DIRECTIONS FOR THIS TASK
Nothing below is to be printed except the lines between the line holding "position:absolute; left:9px; top:53px;" and the line holding "position:absolute; left:6px; top:308px;", inclusive, each exactly as it appears.

EXERCISE DATA
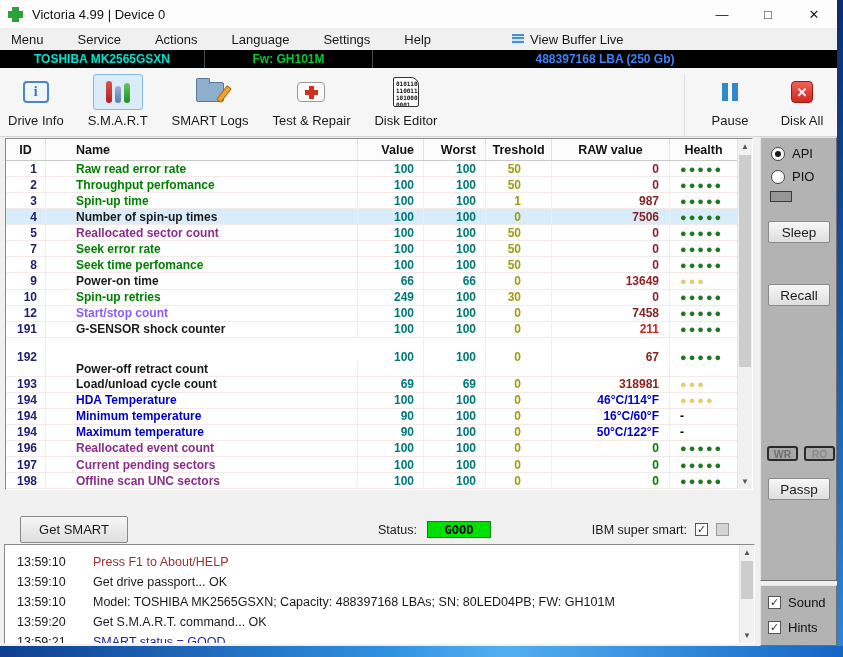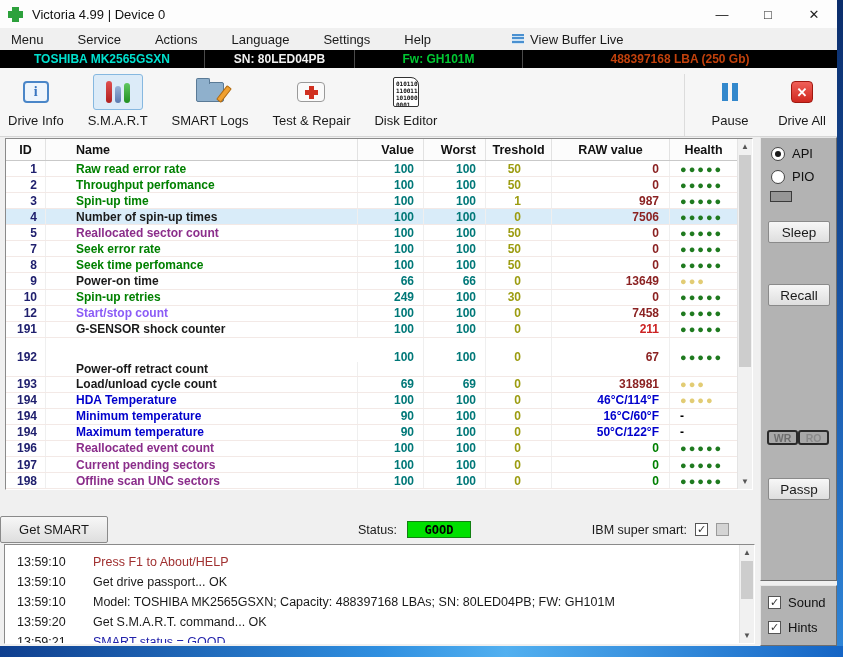--- a/index.html
+++ b/index.html
@@ -163,7 +163,6 @@
 
   <div class="drivebar">
     <div class="drive-seg seg-model" style="color: rgb(0, 224, 206);">TOSHIBA MK2565GSXN</div>
-    <div class="drive-seg seg-serial" style="color: rgb(240, 240, 240);">SN: 80LED04PB</div>
     <div class="drive-seg seg-fw" style="color: rgb(0, 200, 50);">Fw: GH101M</div>
     <div class="drive-seg seg-cap" style="color: #c2410c;">488397168 LBA (250 Gb)</div>
   </div>

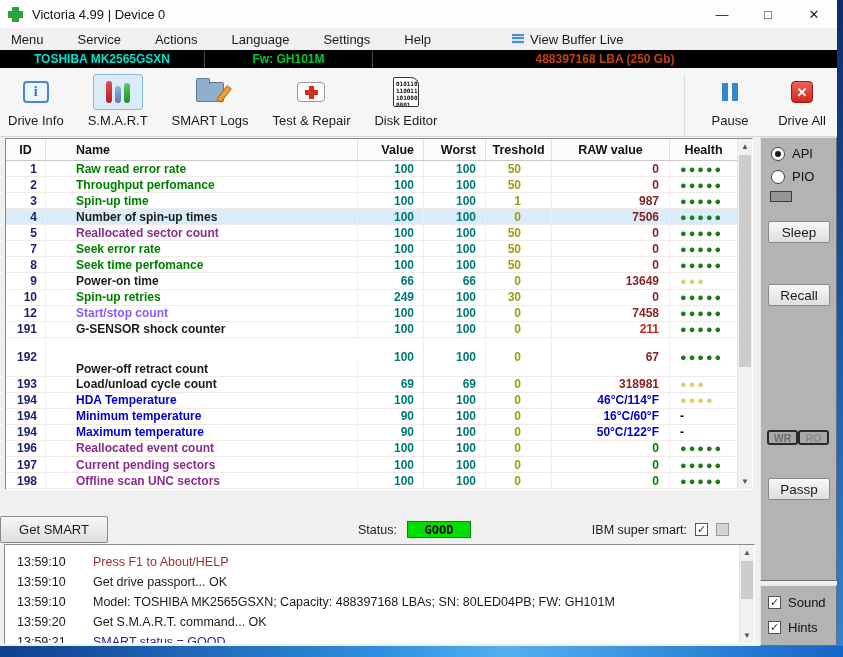--- a/index.html
+++ b/index.html
@@ -164,7 +164,7 @@
   <div class="drivebar">
     <div class="drive-seg seg-model" style="color: rgb(0, 224, 206);">TOSHIBA MK2565GSXN</div>
     <div class="drive-seg seg-fw" style="color: rgb(0, 200, 50);">Fw: GH101M</div>
-    <div class="drive-seg seg-cap" style="color: #c2410c;">488397168 LBA (250 Gb)</div>
+    <div class="drive-seg seg-cap" style="color: #3b82f6;">488397168 LBA (250 Gb)</div>
   </div>
 
   <div class="toolbar">

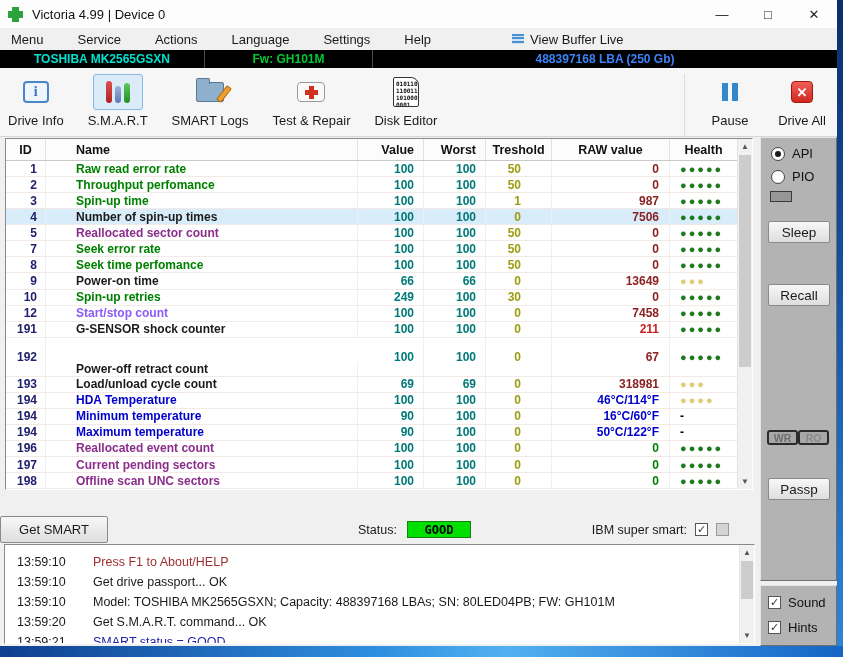--- a/index.html
+++ b/index.html
@@ -218,7 +218,7 @@
         <div class="tb-iconbox">
             <span class="ic-break">✕</span>
           </div>
-        <span class="tb-label">Drive All</span>
+        <span class="tb-label">Disk All</span>
       </div>
     </div>
   </div>

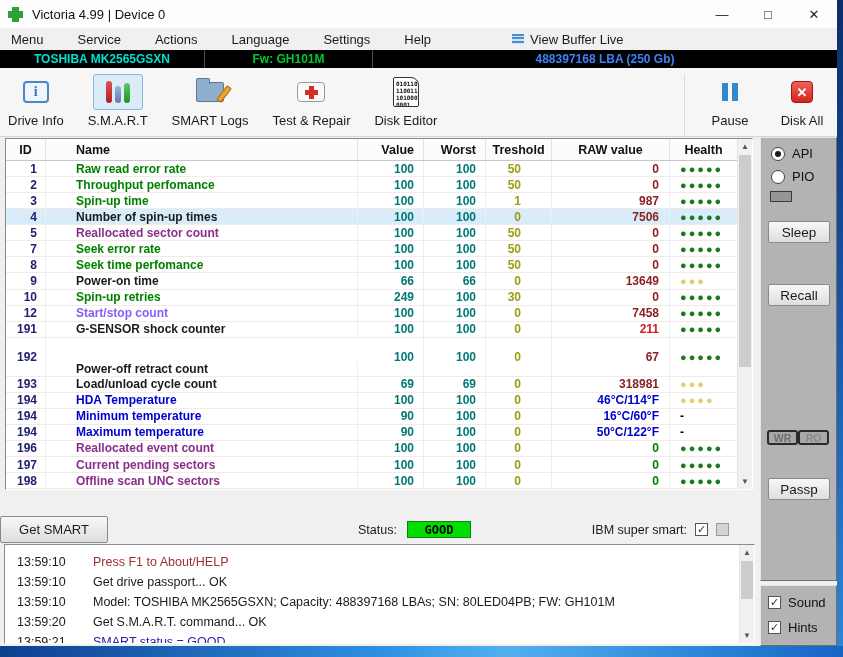--- a/index.html
+++ b/index.html
@@ -127,7 +127,7 @@
   .led-rect { position:absolute; left:9px; top:53px; width:22px; height:11px; background:#969696; border:1px solid #3a3a3a; }
   .side-btn { position:absolute; left:7px; width:62px; height:22px; font-size:13.5px; }
   .sleep-btn { top:83px; } .recall-btn { top:146px; } .passp-btn { top:340px; }
-  .wr-ro { position:absolute; left:6px; top:292px; display:flex; }
+  .wr-ro { position:absolute; left:6px; top:308px; display:flex; gap:6px; }
   .mini-badge { width:31px; height:15px; border:2px solid #2a2a2a; border-radius:3px; font-size:10.5px; font-weight:bold;
     display:flex; align-items:center; justify-content:center; color:#6e6e6e; background:#a8a8a8; }
   .mini-badge.ro { color:#8a8a8a; }

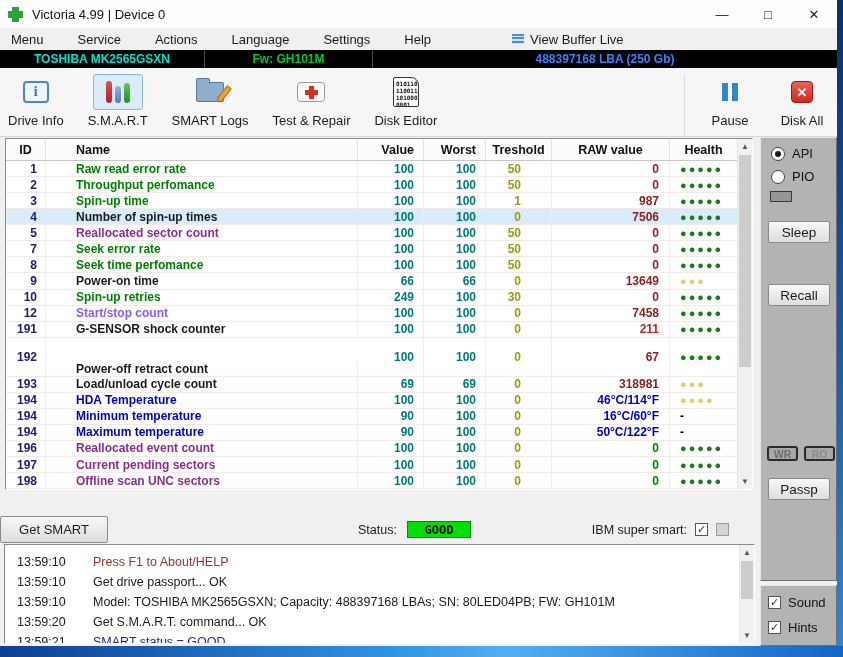--- a/index.html
+++ b/index.html
@@ -99,7 +99,7 @@
   .status-row { height:27px; background:#f0f0f0; display:flex; align-items:center; font-size:12px; color:#1a1a1a; }
   .btn { background:linear-gradient(180deg,#f7f7f7,#dedede); border:1px solid #8a8a8a; border-radius:2px;
     font-size:13px; color:#1a1a1a; display:flex; align-items:center; justify-content:center; }
-  .get-smart { width:108px; height:27px; margin-left:0; }
+  .get-smart { width:108px; height:27px; margin-left:20px; }
   .status-label { margin-left:250px; font-size:12.5px; }
   .status-badge { width:64px; height:17px; margin-left:10px; background:#00e000; border:1px solid #128012;
     color:#000000; font-size:12px; font-weight:bold; display:flex; align-items:center; justify-content:center; font-family:"DejaVu Sans Mono",monospace; }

EXPECTED OUTPUT
   .led-rect { position:absolute; left:9px; top:53px; width:22px; height:11px; background:#969696; border:1px solid #3a3a3a; }
   .side-btn { position:absolute; left:7px; width:62px; height:22px; font-size:13.5px; }
   .sleep-btn { top:83px; } .recall-btn { top:146px; } .passp-btn { top:340px; }
-  .wr-ro { position:absolute; left:6px; top:292px; display:flex; }
+  .wr-ro { position:absolute; left:6px; top:308px; display:flex; gap:6px; }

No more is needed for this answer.